Catholic Worker letters by my Dad to Dorothy Day, 1950s
My father had a farm in Missouri from 1950 or so to 1961. He tried to use it partly as a Catholic Worker farm. I found some letters he wrote to Dorothy Day that were printed in the Catholic Worker.
It might be interesting to someone. Here is his first letter and a link to the other letters at the end.
Here is a link to an article on the Catholic Worker Farms too.
http://www.thefreelibrary.com/Inventing+the+Catholic+worker+family.-a0161012727
Novice on the Land
Big Springs, Missouri
July-August, 1953 page five
Dear Editors:
Every once in a while I review all the circumstances that led Frances and me to our present setup. Collectively, they sound like something Horatio Alger dreamt about after a sardine and cake nightcap.

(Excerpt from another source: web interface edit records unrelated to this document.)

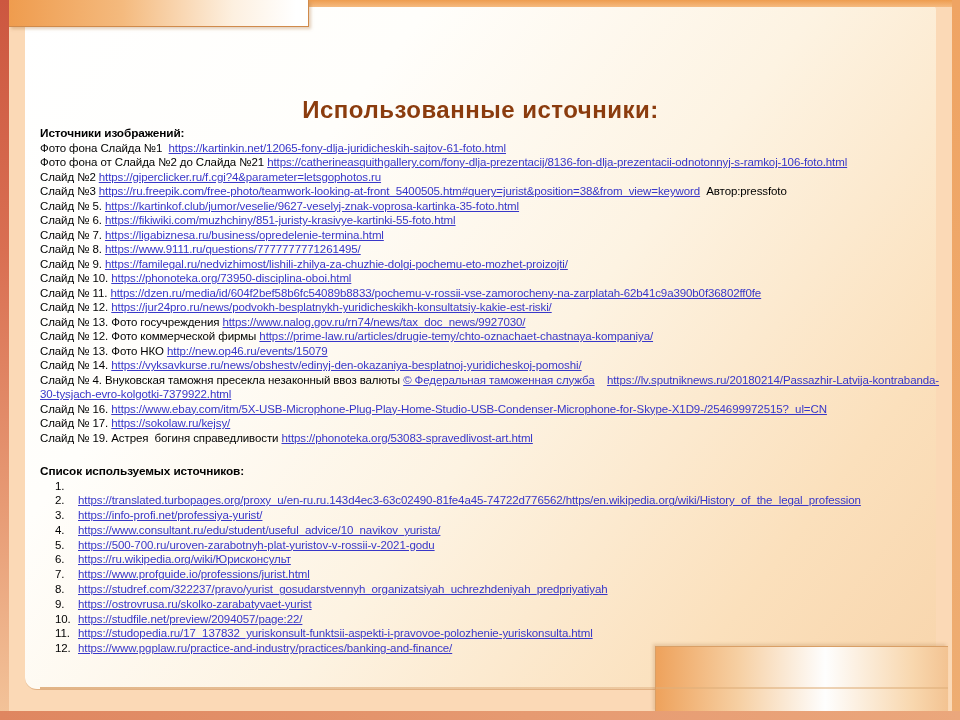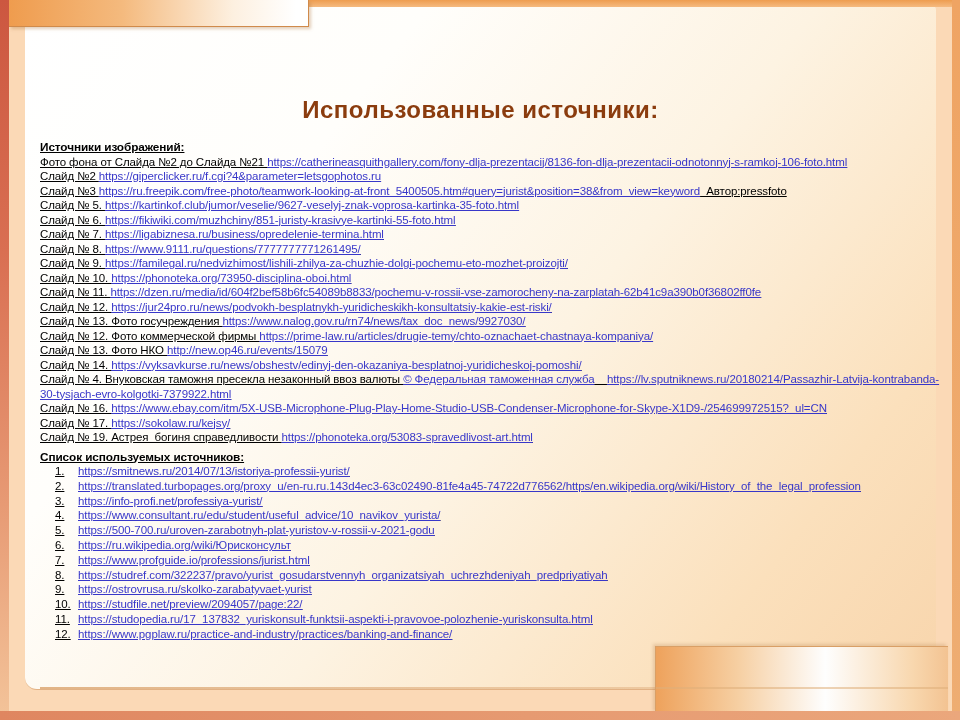--- a/index.html
+++ b/index.html
@@ -29,25 +29,25 @@
     background:linear-gradient(90deg,rgba(224,176,128,.95),rgba(224,176,128,.5));}
   .deco-bottom{position:absolute;left:655px;top:646px;width:292px;height:66px;
     background:linear-gradient(90deg,#eea25c 0%,#f6cfa2 28%,#fefefe 58%,#f8d7ae 88%,#f3c392 100%);
     border-top:1px solid #d99f66;border-left:1px solid #d99f66;
     box-shadow:-2px -2px 3px rgba(176,118,62,.25);}
   .deco-bottom:after{content:"";position:absolute;left:0;right:0;top:60%;height:2px;
     background:rgba(222,174,122,.55);}
   
   .title{position:absolute;left:25px;top:60px;width:911px;text-align:center;
     font-size:24px;font-weight:bold;color:#8b3c0e;letter-spacing:.5px;margin-top:36px;}
-  .content{position:absolute;left:40px;top:140px;width:900px;color:#000;text-decoration:underline;}
+  .content{position:absolute;left:40px;top:126px;width:900px;color:#000;}
   .heading{font-size:11.8px;font-weight:bold;line-height:14.5px;letter-spacing:-.1px;}
   .line{font-size:11.5px;line-height:14.5px;letter-spacing:-.1px;white-space:pre-wrap;}
   .lnk{color:#3837c9;text-decoration:underline;cursor:pointer;}
-  .sec2-head{margin-top:5px;}
+  .sec2-head{margin-top:19px;}
   .numline{display:flex;font-size:11.5px;line-height:14.8px;letter-spacing:-.1px;}
   .num{flex:none;width:23px;margin-left:15px;}
   .numline .lnk{white-space:pre-wrap;word-break:break-all;}
 </style>
 </head>
 <body>
 
 <div>
   <div class="panel"></div>
   <div class="frame-top"></div>
@@ -56,20 +56,21 @@
   <div class="frame-right"></div>
   <div class="bottom-line"></div>
   <div class="deco-bottom"></div>
   <div class="frame-bottom"></div>
 
   <div class="title">Использованные источники:</div>
 
   <div class="content">
     <div class="heading">Источники  изображений:</div>
     <div id="img-list">
+        <div class="line"><span class="txt">Фото фона Слайда №1  </span><a class="lnk">https://kartinkin.net/12065-fony-dlja-juridicheskih-sajtov-61-foto.html</a></div>
         <div class="line"><span class="txt">Фото фона от Слайда №2 до Слайда №21 </span><a class="lnk">https://catherineasquithgallery.com/fony-dlja-prezentacij/8136-fon-dlja-prezentacii-odnotonnyj-s-ramkoj-106-foto.html</a></div>
         <div class="line"><span class="txt">Слайд №2 </span><a class="lnk">https://giperclicker.ru/f.cgi?4&amp;parameter=letsgophotos.ru</a></div>
         <div class="line"><span class="txt">Слайд №3 </span><a class="lnk">https://ru.freepik.com/free-photo/teamwork-looking-at-front_5400505.htm#query=jurist&amp;position=38&amp;from_view=keyword</a><span class="txt">  Автор:pressfoto</span></div>
         <div class="line"><span class="txt">Слайд № 5. </span><a class="lnk">https://kartinkof.club/jumor/veselie/9627-veselyj-znak-voprosa-kartinka-35-foto.html</a></div>
         <div class="line"><span class="txt">Слайд № 6. </span><a class="lnk">https://fikiwiki.com/muzhchiny/851-juristy-krasivye-kartinki-55-foto.html</a></div>
         <div class="line"><span class="txt">Слайд № 7. </span><a class="lnk">https://ligabiznesa.ru/business/opredelenie-termina.html</a></div>
         <div class="line"><span class="txt">Слайд № 8. </span><a class="lnk">https://www.9111.ru/questions/7777777771261495/</a></div>
         <div class="line"><span class="txt">Слайд № 9. </span><a class="lnk">https://familegal.ru/nedvizhimost/lishili-zhilya-za-chuzhie-dolgi-pochemu-eto-mozhet-proizojti/</a></div>
         <div class="line"><span class="txt">Слайд № 10. </span><a class="lnk">https://phonoteka.org/73950-disciplina-oboi.html</a></div>
         <div class="line"><span class="txt">Слайд № 11. </span><a class="lnk">https://dzen.ru/media/id/604f2bef58b6fc54089b8833/pochemu-v-rossii-vse-zamorocheny-na-zarplatah-62b41c9a390b0f36802ff0fe</a></div>
@@ -81,21 +82,20 @@
         <div class="line"><span class="txt">Слайд № 4. Внуковская таможня пресекла незаконный ввоз валюты </span><a class="lnk">© Федеральная таможенная служба</a><span class="txt">    </span><a class="lnk">https://lv.sputniknews.ru/20180214/Passazhir-Latvija-kontrabanda-30-tysjach-evro-kolgotki-7379922.html</a></div>
         <div class="line"><span class="txt">Слайд № 16. </span><a class="lnk">https://www.ebay.com/itm/5X-USB-Microphone-Plug-Play-Home-Studio-USB-Condenser-Microphone-for-Skype-X1D9-/254699972515?_ul=CN</a></div>
         <div class="line"><span class="txt">Слайд № 17. </span><a class="lnk">https://sokolaw.ru/kejsy/</a></div>
         <div class="line"><span class="txt">Слайд № 19. Астрея  богиня справедливости </span><a class="lnk">https://phonoteka.org/53083-spravedlivost-art.html</a></div>
       </div>
 
     <div class="heading sec2-head">Список используемых  источников:</div>
     <div id="used-list">
         <div class="numline">
           <span class="num">1.</span>
-          <a class="lnk">https://smitnews.ru/2014/07/13/istoriya-professii-yurist/</a>
         </div>
         <div class="numline">
           <span class="num">2.</span>
           <a class="lnk">https://translated.turbopages.org/proxy_u/en-ru.ru.143d4ec3-63c02490-81fe4a45-74722d776562/https/en.wikipedia.org/wiki/History_of_the_legal_profession</a>
         </div>
         <div class="numline">
           <span class="num">3.</span>
           <a class="lnk">https://info-profi.net/professiya-yurist/</a>
         </div>
         <div class="numline">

First of all, let me say that I've always wanted to be a farmer from paper route on down, but friends and family succeeded in convincing me that a bit citied guy from Green Bay, Wisconsin, shouldn't dream about pitching manure. The idea settled comfortably in the subconscious and waited for future references. I think I almost flunked out of high school. If my Latin teacher hadn't died a month before graduation, I would have. The war came and I confused patriotism with indecision and found myself in the service at a very tender age. These years went fast though, and after it was all over I still had my indecision. College looked appetizing and so did the subjects. Let's see now, believe I started with Electrical Engineering as a major, switched to pre-med the second semester, over to English the third and rounded off my dabble in education by sampling Jesuit psychology. After that, I had nothing left to do but enter the Trappists, which I did , for an alternately stupendous and miserable four months. Everyone was very kind to me there and sometimes the thought that I would ever leave seemed absurd to say the least. I kept hounding the novice master to let me dye my brown shoes black but he wisely forestalled such a move. I think I cooperated with God's grace one afternoon out in the cow barn at Gethsemane, I crawled into a pen with a couple of little newborn calves, let them suck my fingers and wondered why in the heck I couldn't have the simplicity of the monastery, the beauty and quiet, the dedication somewhere outside.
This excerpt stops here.